For our newest blog series, we wanted to look at college planning and financial aid, as the student debt crisis has most certainly been a hot topic in the media recently. For this series, we wanted to know exactly what students need to understand when it comes to financial aid, college financial planning, loan repayment, and student debt. It just seems so complicated!
For the first installment in the “Ask the Expert: College Financial Planning” series, we wanted to know what students should be concerned about when it comes to finances and applying for college. To find out more, we spoke with Mark Kantrowitz, a noted financial aid and college planning author and publisher of FinAid and FastWeb, two resources for students looking to find out more about financial aid options available to them.
Kantrowitz tells us that students should ideally start looking at financial aid options as early as possible. Often many students start looking their senior year, however, many of the deadlines have already passed. Kantrowitz says that students looking to get scholarships should be planning for deadlines as early as junior year (if not earlier), so that they can get their applications in for those scholarships with deadlines in the fall of the their senior year. He explains students should start considering financial aid as early as possible, as this increases the number of scholarships available to them, including those that they may earn in earlier grades.
According to Kantrowitz, when it comes to examining their options, they should weigh the cost of financial aid. For students, he says, saving is always the better option. “Every dollar you save is a dollar less that you’re going to have to borrow and every dollar you borrow, will cost you about $2 by the time you pay back the debt.” It is simply the more affordable options, because when you save, you earn interest and when you borrow, you will pay interest. He gives us the example that, “If you were to save $200 per month for 10 years at 6.8% interest, you’d accumulate about $34,400. If instead you were to borrow and pay back over 10 years at 6.8% interest, you’d pay $396/month.” That would roughly double what one would pay if they were to save money instead.
Kantrowitz explains that students should also be aware of the actual cost of college. He says that students should utilize a net price for college, which is the difference between the cost of attendance and just grants and scholarships. “Think of it as a discounted sticker price.” He explains that using this figure is a better basis for evaluating the cost of college rather than utilizing other cost evaluations. Especially when it comes to the net price figures that schools will often provide on their websites. Kantrowitz explains that these numbers will often include financial aid packages and loans, that do not actually lower the cost, but will rather increase the cost.
Kantrowitz also urges students to use caution with net price calculators that universities are now required to provide on their websites.
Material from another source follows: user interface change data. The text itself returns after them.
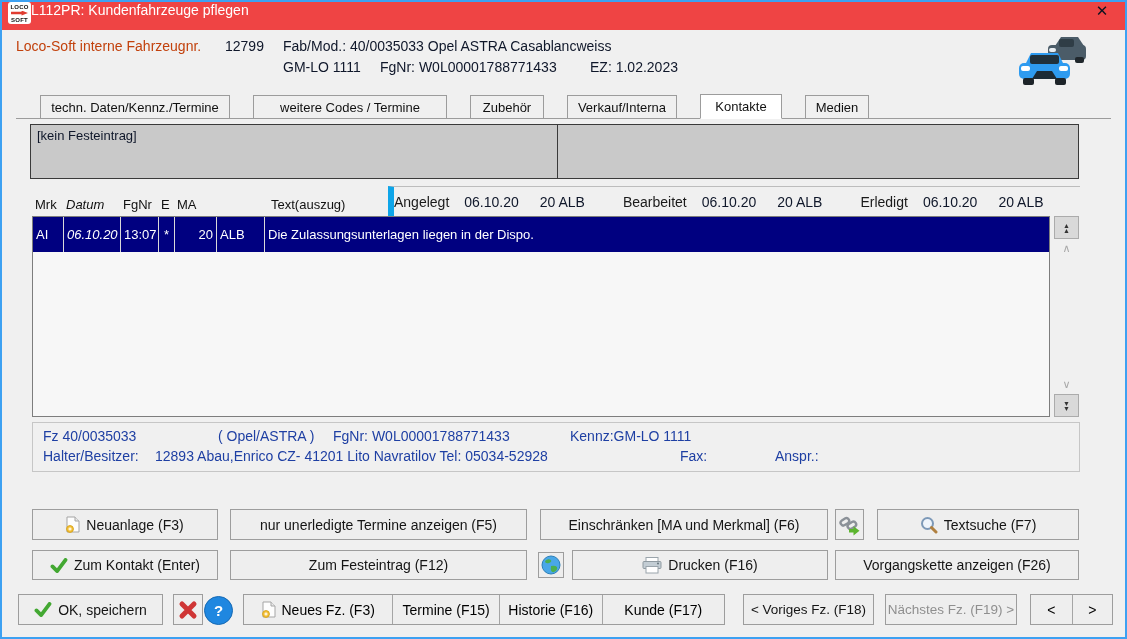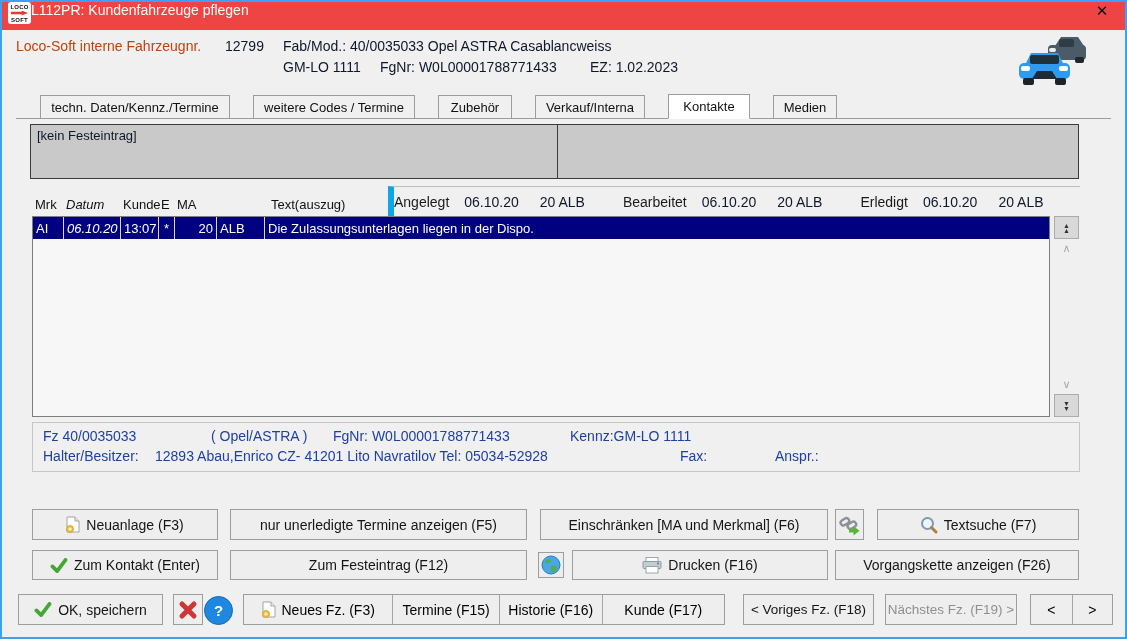"weitere Codes / Termine" div.tab { width: 162px -> 194px }
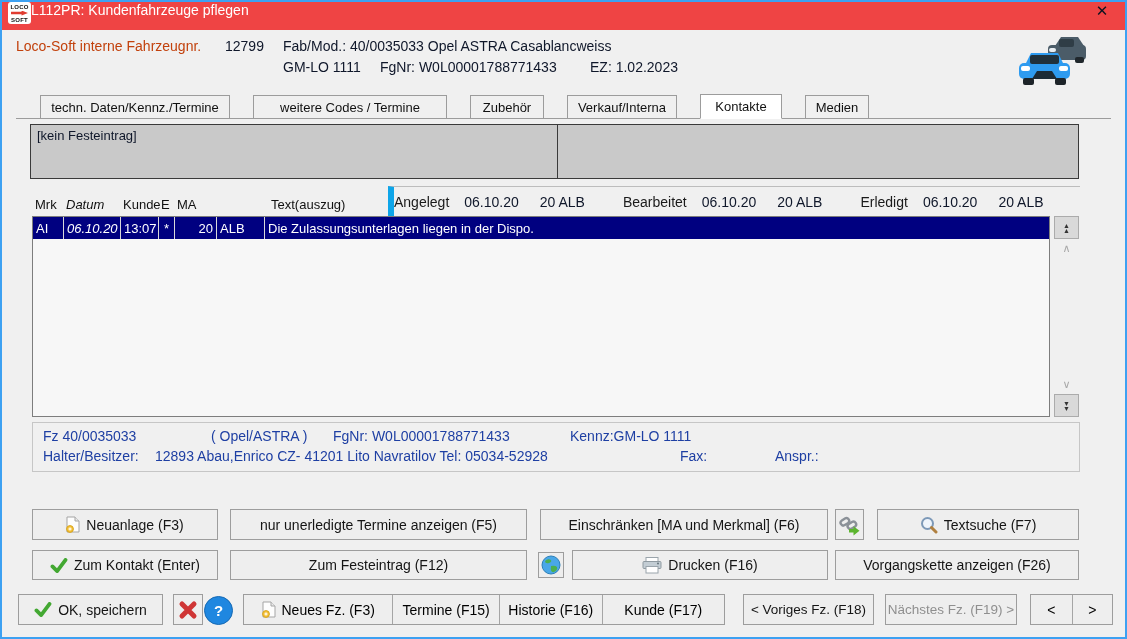"Kunde" span.hc { text: Kunde -> FgNr }
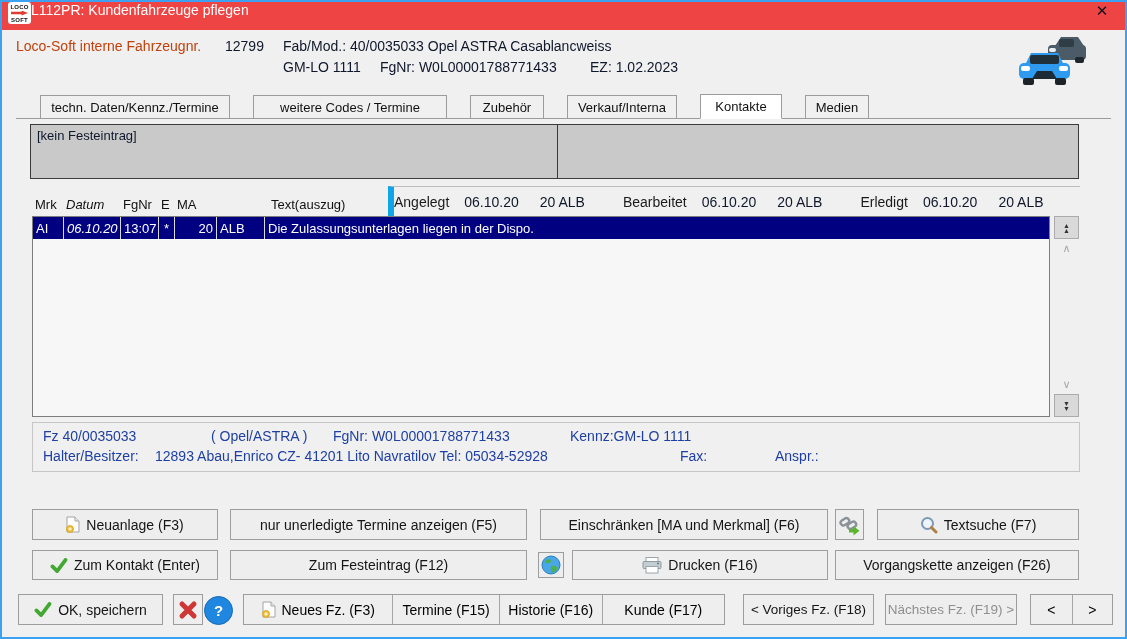"AI" .lrow { height: 22px -> 35px }
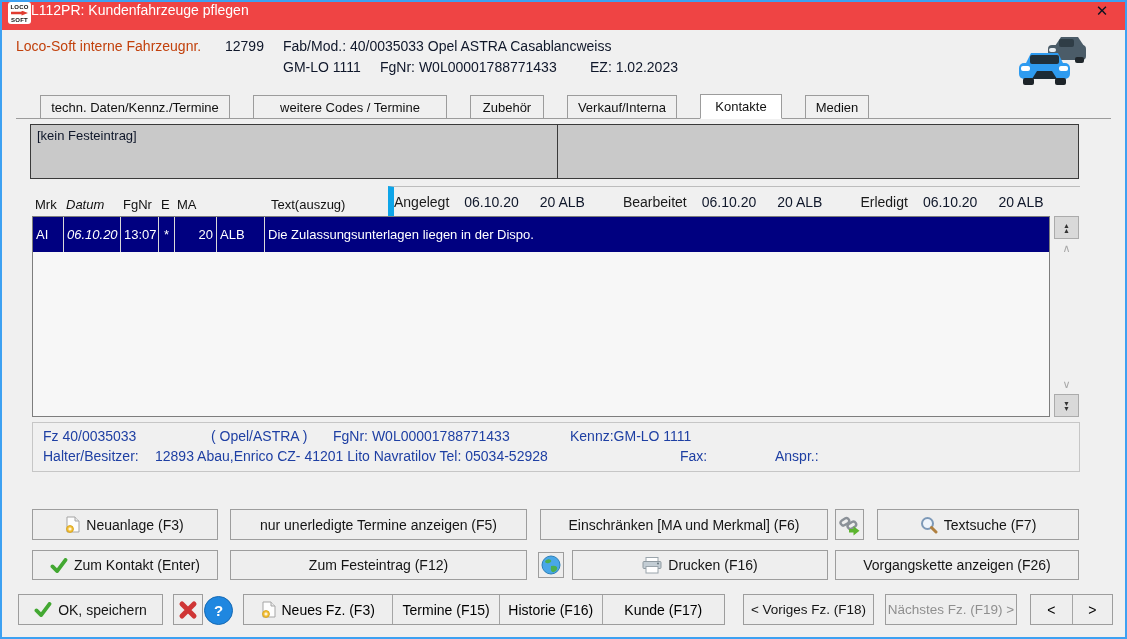"( Opel/ASTRA )" span { left: 178px -> 185px }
He explains that since October 2011 schools have mandated to host a calculator, however, he says that they really should only be used to determine a ballpark figure for net price.
According to Kantrowitz, there are a couple of major issues with these calculators. The first major concern with these calculators is the number of questions the calculator has. He says that much of the accuracy of these calculators is dependent upon the number of questions that they ask; while the standard calculator provided by the National Center for Education Statistics (NCES) contains approximately 10 questions, other calculators such as the one provided by the College Board, contain more questions. The more questions a calculator has, the more accurate the calculator will be, he explains. While these calculators are will mean more work for the user, they will produce much more accurate results.
The second concern Kantrowitz points out is that the age of data will play into the accuracy of the calculator. He explains that calculators like those provided by NCES contain data that is approximately 2 years old, while those like the one provided by the College Board are current, and are more up-to-date. In either case, Kantrowitz explains, one should use caution with these calculators and should not exclude any colleges on the sole basis of the figures provided by a net price calculator.
The last major concern Kantrowitz points to relates to the financial aid award letter. He explains that students should be careful when they receive their financial award letter that they understand the characterization of the different awards and understand which award they were given. “I’ve had families come to me thinking that they’re getting a free ride from a college, and when I look at the financial aid award letter I see $5,000 in student loans and $20,000 in parent loans. That’s far from a free ride.” Students should really do their homework when it comes to the different classifications of financial aid, so they know that when they receive a grant, they know which grant they have received and what this implies.
Overall, Kantrowitz urges students to start considering college financial aid early and often, and to do their homework when it comes to understanding the different options available to them. He explains that students and their families should always exercise caution when it comes to financial aid and to make financial aid decisions that work best for them.